Long before the Northwest became hip for Portlandia and high-tech, it was defined by the natural world that made it a desirable place to live.
That environment drew many people to the region—some famous, most entirely unheard of—and here are some of the Northwest’s outdoor heroes, past and present.
Tom McCall
Most of Oregon’s pioneering environmental policies—public beaches, statewide land-use planning to reduce sprawl, the replacement of Portland’s Harbor Boulevard with a public park, the first cleanup of the Willamette River, and the first Bottle Bill—they all date from the administration of Tom McCall, Republican Governor from 1967 to 1975. In some ways, he was an unlikely environmental hero: a Republican newscaster with limited legislative experience.
He was confronted with an attempt to privatize Oregon’s beaches in his first few months in office. He broke a legislative stalemate with an off-the-cuff public relations coup: landing a helicopter on the beach with TV cameras rolling. He’s also the only well-known person on this list—which sums up one of his quotes: “Heroes are not giant statues raised against a red sky. They are people who say ‘this is my community and it’s my responsibility to make it better.’”
Natalie Fobes
A Seattle-based photographer, Fobes photographed the aftermath of the Exxon Valdez spill in Alaska in 1989. But her major impact came in 1995, when she published Reaching Home: Pacific Salmon, Pacific People, a photographic depiction of the importance of salmon to both human culture and ecology of the Pacific Northwest. The project helped launch the movement to protect salmon, which were listed as an endangered species in much of the region about the same time.

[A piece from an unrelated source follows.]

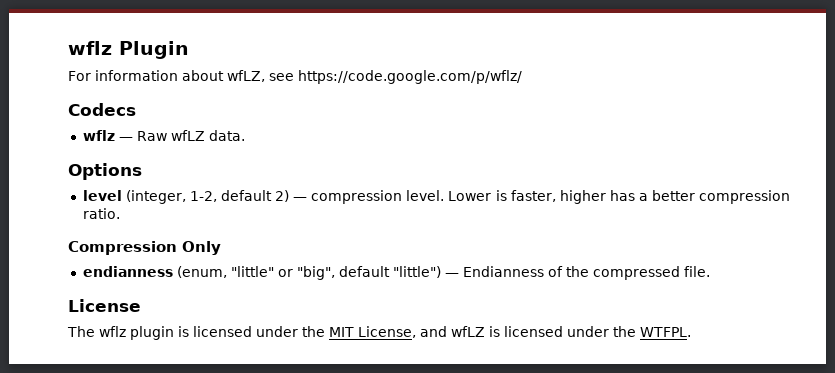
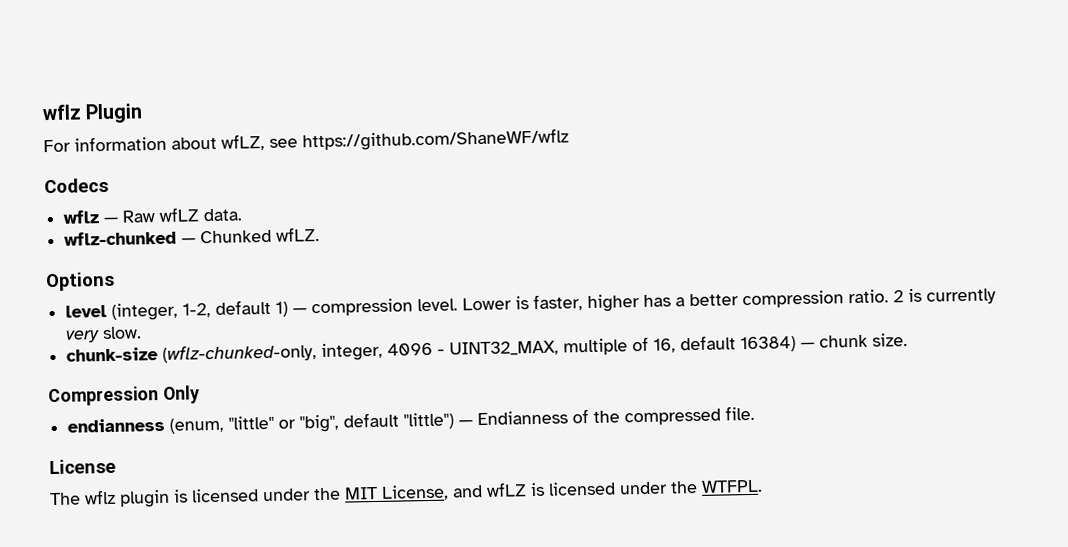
[298,70,522,84] https://code.google.com/p/wflz/ -> [302,128,569,152] https://github.com/ShaneWF/wflz
(245, 135) none -> [64,226,321,246] // wflz-chunked — Chunked wfLZ.
[275,190,290,202] 2) -> [275,301,289,317] 1)
(120, 213) none -> [893,288,997,305] [65,326,143,343] [66,333,909,363] 2 is currently very slow. // chunk-size (wflz-chunked-only, integer, 4096 - UINT32_MAX, multiple of 16, default 16384) — chunk size.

The project was over a decade in the making, with countless naysayers: magazine editors who wanted to know why she wanted to photograph fish and publishers who suggested a cookbook instead. She showed them—the project was a finalist for the Pulitzer Prize and was published in National Geographic. Fobes hasn’t stopped using her lens to the environment; she co-founded the Blue Earth Alliance, which helps photographers use their cameras to aid conservation.
Charles Jordan
The City of Portland’s first African-American City Commissioner, and director of the Parks Bureau for 14 years, Jordan led Portland Parks from a “nice” bureau to one that was core to Portland’s identity and quality of life. He established 44 new parks and recreation centers, started movies in the park, and created the clear link between healthy parks, a healthy population, and a city’s vibrancy. “In staff meetings, Charles would also tell us, ‘this is not fun and games. What we do helps people. It helps them be proud of their neighborhoods, it helps them feel good about themselves, it helps them feel like part of a community,’” Zari Santner, who worked for Jordan and succeeded him as parks director, told the Oregonian when Jordan passed away in 2014.
Ian McAllister
British Columbia’s Central Coast, also known as the Great Bear Rainforest, is vast, remote, thinly populated, and so hard to access that it’s easily overlooked. But the maze of rugged islands and inlets is one of the most ecologically rich and threatened places in North America. From his sailboat, frequently docked near the Heiltsuk village of Bella Bella, McAllister directs Pacific Wild which has fought off multinational logging companies, grizzly bear poachers, mines, and tar sands pipelines, including getting two recent wins: a major land conservation agreement and a stopping a major oil pipeline.
Nancy Russell
The Columbia Gorge, despite its beauty, faces a lot of risk of oil spills. Development pushes out from Portland and from Gorge communities like The Dalles and Hood River. In the 1970s, Gorge lovers Russ Jolley and John Yeon, seeking someone to help preserve the Gorge, landed on a homemaker with no organizing or political experience. In Nancy Russell, they unleashed a conservation hurricane.
Channeling the drive that had made her an amateur tennis champion, she pushed endlessly for conserving public land and scenic character in the Gorge, often against very personal opposition. “Save the Gorge from Nancy Russell” stickers pushed back against moves to protect the Gorge, and she came out of one hearing to find her car tires punctured. Undaunted, she notched the defining victory when Gorge Scenic Act became law in 1986. What was once considered a far-fetched quest is not one of the Northwest’s best places.
David Sohappy
The Yakama had fished for salmon for millennia along the Columbia, and their traditional fishing rights were enshrined in the treaty they tribe signed with the United States in 1855…supposedly. Like many treaties signed with Native Americans, it was largely ignored. Sohappy, who fished at Cook’s Landing near the meeting of the Little White Salmon and the Columbia, filed suit in 1968 to prevent interference with treaty rights.
During the next two decades of appeals, Sohappy continued to ignore state fishing ordinances and assert their treaty rights. In 1981, he and 74 others were arrested for illegal fishing and given a sentence of five years in prison. Sohappy vs. Smith was eventually upheld by the U.S. Supreme Court, leading to the re-establishment of native fishing rights on the Columbia “at all usual and accustomed places”, but Sohappy did not live to see it: he died five months before the decision.
You
The people on this list have one thing in common: they’re normal people with everyday lives who decided that the outdoors was something they loved that needed protecting and did something about it. So can you.